And for your treat…well, here’s a crossover between Hannibal and the Magnus Archives that’s been sitting in my notes for years now. Hope I got the characterization right!
Warnings for character death, Hannibal-typical mindfuckery, and Flesh-typical ideation of cannibalism.
The forest around Wolf Trap is dark and deep.
Will can hear the crunch of hooves nearby, stepping delicately over packed leaves and loam.
But…something’s off.
The forest is too quiet. Even at night, there should be insects and movement, the song of birds of prey feasting in the dark.
There is a silence. Too deep, too thick for it to be normal.
The silence of a predator stalking.
Prepared to strike—!
The forest bursts into noise. The crunch of claws over leaves. The patter of darting hooves. The snarls and snaps of toothy maws.
Abigail, eyes wide and wet and frightened as they stare down at him, stifling sobs.
The Ravenstag bolts.
Teeth lunge, snap.
Bring it down.
The meat is left unfeasted on, to fester, to rot.
Will Graham wakes up on a sofa.
It is not his sofa.
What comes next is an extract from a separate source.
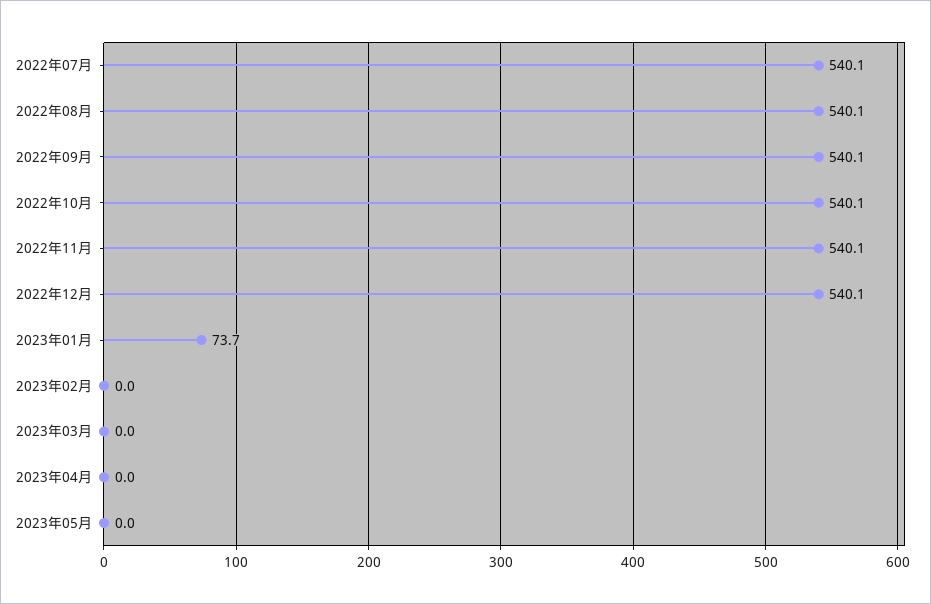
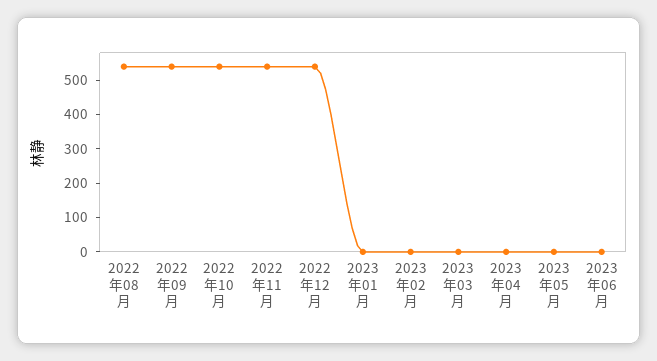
2022年07月: 540.1 -> none
2023年01月: 73.7 -> 0
2023年06月: none -> 0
He could never own anything as plush and luxurious as this, firm packed goose down supporting him even as it cradles his weary body.
He’s at Dr. Lecter’s then. But how? The last he can remember, he was at Wolf Trap—
There’s the smell of something burning.
Will pushes himself up, hobbles over to the kitchen.
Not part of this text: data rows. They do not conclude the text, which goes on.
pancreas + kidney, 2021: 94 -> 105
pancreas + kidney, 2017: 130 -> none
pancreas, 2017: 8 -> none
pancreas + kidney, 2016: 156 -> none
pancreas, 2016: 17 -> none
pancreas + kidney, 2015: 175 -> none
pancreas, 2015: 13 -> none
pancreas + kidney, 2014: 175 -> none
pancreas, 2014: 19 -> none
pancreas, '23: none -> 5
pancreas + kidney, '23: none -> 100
Four dinner plates, stacked neatly on the countertop.
Forks, not nearly so neatly posed, scattered as they are. Silverware drawer still slightly ajar.
There are the trimmings and trappings of a meal. Root vegetables, sliced wafer thin. A dirty bowl, smeared with the remains of oil and herbs and spices. A hunk of unidentifiable meat, waiting on a chopping board and glistening pink with its own juices and marinades.
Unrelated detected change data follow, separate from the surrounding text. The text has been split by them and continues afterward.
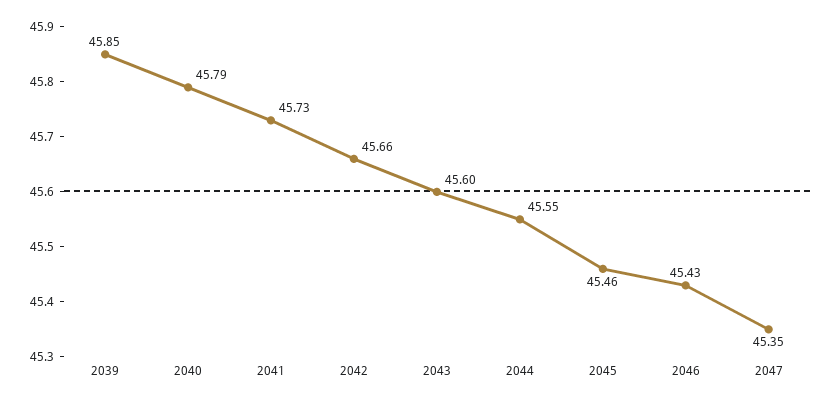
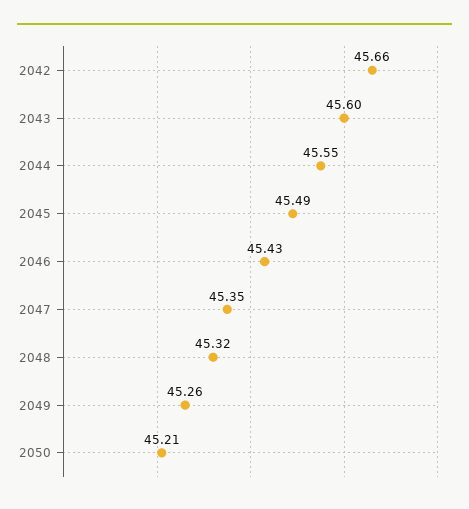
2039: 45.85 -> none
2040: 45.79 -> none
2041: 45.73 -> none
2045: 45.46 -> 45.49
2048: none -> 45.32
2049: none -> 45.26
2050: none -> 45.21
Another, larger joint going black in the pan.
Will switches off the heat.
Something prickles down his spine that Will can’t name. Doesn’t want to name.
“Doctor?” He calls. “Dr. Lecter?”
Something crunches underfoot.
There’s broken glass on the floor.
Will follows the trail to one of the windows
Dr. Hannibal Lecter is lying in his foyer, the front door wide open. His eyes are wide, mouth gently parted.
No need to check him for a pulse, part of Will thinks hysterically.
Not when his throat’s been so violently savaged only the vulnerable vertebrae and cartilage of his spine still attach the head to the rest of the body.
Hannibal leans against the filing cabinet, full of easy grace.
“Tell me, Will.” He asks quietly, gently. “Why do you think that I was killed?”
Will exhales, shaky.
You aren’t supposed to talk to hallucinations.
Julia Montauk does not look like she has the right to be Hannibal Lecter’s killer.
A tall woman who somehow manages to make the orange jumpsuit she’s wearing look scruffy. Running the edge of one filthy nail under the other, trying to scrape out the black remains of god knows what. A rangy tenseness to her frame, a false show of casualness that betrays her eagerness to strike.
Will feels bile boiling in his stomach at the sight of her.
“You can hear it too, can’t you?” She leans forwards, eyes blown wide. “The call to chase down those bastards that think they’re top dog. To make ‘em quiver, make ‘em scared, make ‘em run. To Hunt.”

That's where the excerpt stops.